Bill And Ted star Alex Winter is making a Napster movie

Perfectly timed for the national argument of 10 years ago, a documentary about the rise of once-controversial, Metallica-enraging music sharing service Napster is in the works for VH1, backed by the same division that previously explored pissed-off metal bands in Anvil: The Story Of Anvil. To be fair, the lack of timeliness can’t really be helped: A narrative version of the Napster story has been in the works for about a decade at Paramount's MTV Films division, until that more or less fell apart. But it's remained forever on the mind of Alex Winter, who also knows something about dredging up the past and metal bands thanks to his years of service on the Bill And Ted franchise (the third edition of which is still supposedly forthcoming).
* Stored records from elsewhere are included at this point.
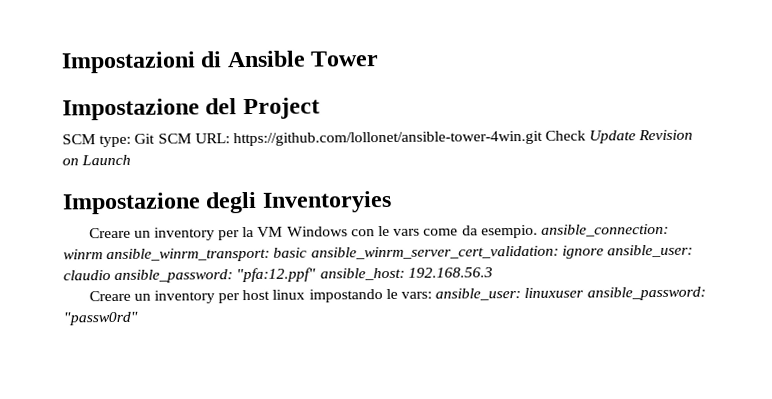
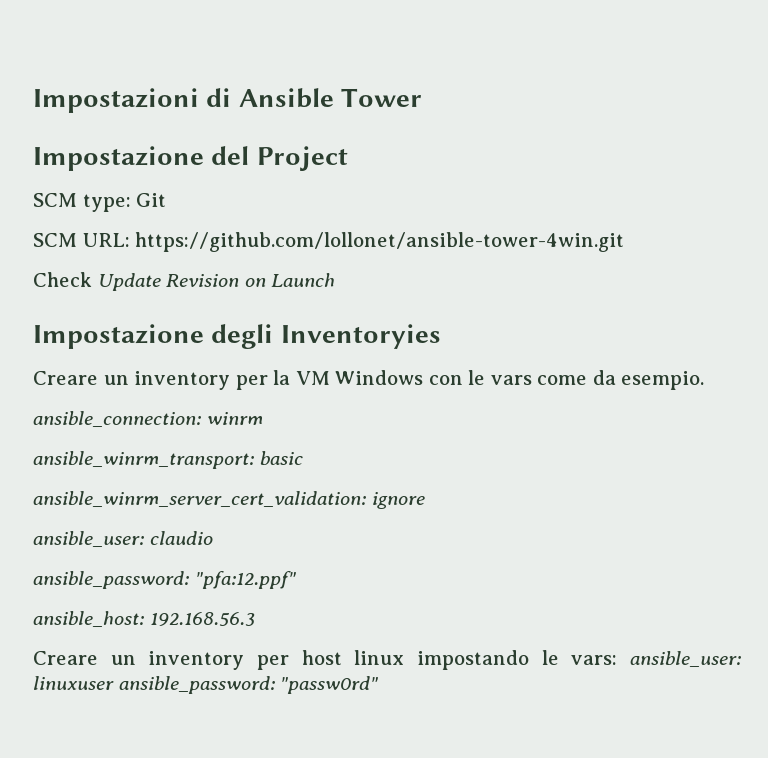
- SCM type: Git SCM URL: https://github.com/lollonet/ansible-tower-4win.git Check Update Revision on Launch
+ SCM type: Git
+ SCM URL: https://github.com/lollonet/ansible-tower-4win.git
+ Check Update Revision on Launch
- Creare un inventory per la VM Windows con le vars come da esempio. ansible_connection: winrm ansible_winrm_transport: basic ansible_winrm_server_cert_validation: ignore ansible_user: claudio ansible_password: "pfa:12.ppf" ansible_host: 192.168.56.3
+ Creare un inventory per la VM Windows con le vars come da esempio.
+ ansible_connection: winrm
+ ansible_winrm_transport: basic
+ ansible_winrm_server_cert_validation: ignore
+ ansible_user: claudio
+ ansible_password: "pfa:12.ppf"
+ ansible_host: 192.168.56.3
Winter, of course, has long since transitioned to directing, having helmed the underrated Freaked as well as several TV projects, and most recently attached himself to a 3-D update of 1987 horror film (and mid-’90s HBO mainstay) The Gate. Which also has something to do with metal, come to think of it.
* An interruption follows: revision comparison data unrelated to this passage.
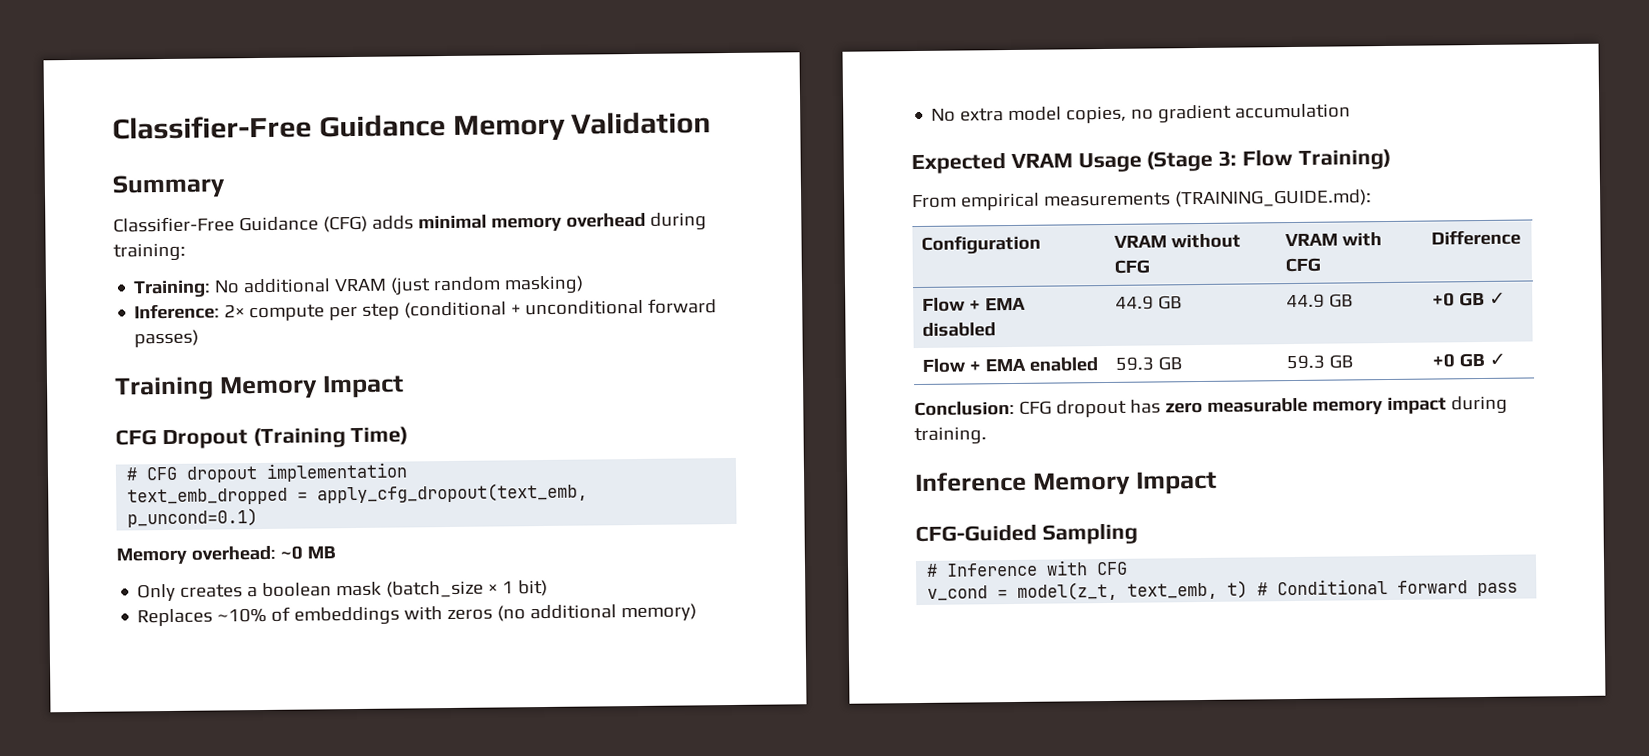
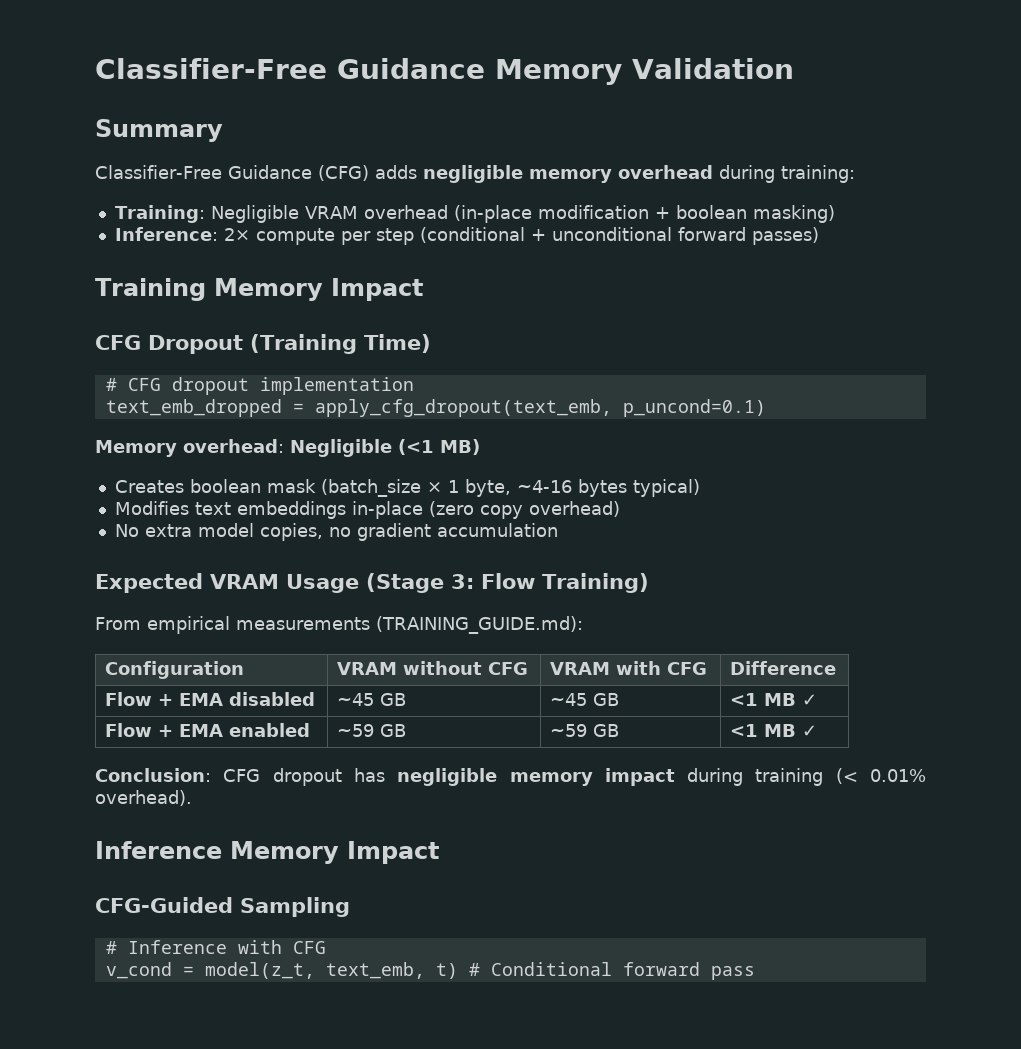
- Classifier-Free Guidance (CFG) adds minimal memory overhead during training:
+ Classifier-Free Guidance (CFG) adds negligible memory overhead during training:
- Training: No additional VRAM (just random masking)
+ Training: Negligible VRAM overhead (in-place modification + boolean masking)
- Memory overhead: ~0 MB
- Only creates a boolean mask (batch_size × 1 bit)
- Replaces ~10% of embeddings with zeros (no additional memory)
+ Memory overhead: Negligible (<1 MB)
+ Creates boolean mask (batch_size × 1 byte, ~4-16 bytes typical)
+ Modifies text embeddings in-place (zero copy overhead)
- Flow + EMA disabled | 44.9 GB | 44.9 GB | +0 GB ✓
+ Flow + EMA disabled | ~45 GB | ~45 GB | <1 MB ✓
- Flow + EMA enabled | 59.3 GB | 59.3 GB | +0 GB ✓
+ Flow + EMA enabled | ~59 GB | ~59 GB | <1 MB ✓
- Conclusion: CFG dropout has zero measurable memory impact during training.
+ Conclusion: CFG dropout has negligible memory impact during training (< 0.01% overhead).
Anyway, in these intervening years, Winter watched as his plans to tell the story of a game-changing technological innovation and the brash college student who invented it—not to mention the cocky hubris of early Napster figurehead Sean Parker—were usurped by The Social Network. But rather than scrap the project completely, he’s decided to revisit all the sources for his feature script and just do it straight. Winter says his plan is to tell both sides of the Napster story, as he “can understand [Napster creator Shawn] Fanning’s side, but I can also empathize with the horror that Metallica’s Lars Ulrich felt when a single that wasn’t even finished ended up on the radio.” Presumably this film will give Ulrich the chance to get angry about that that all over again, for old time’s sake.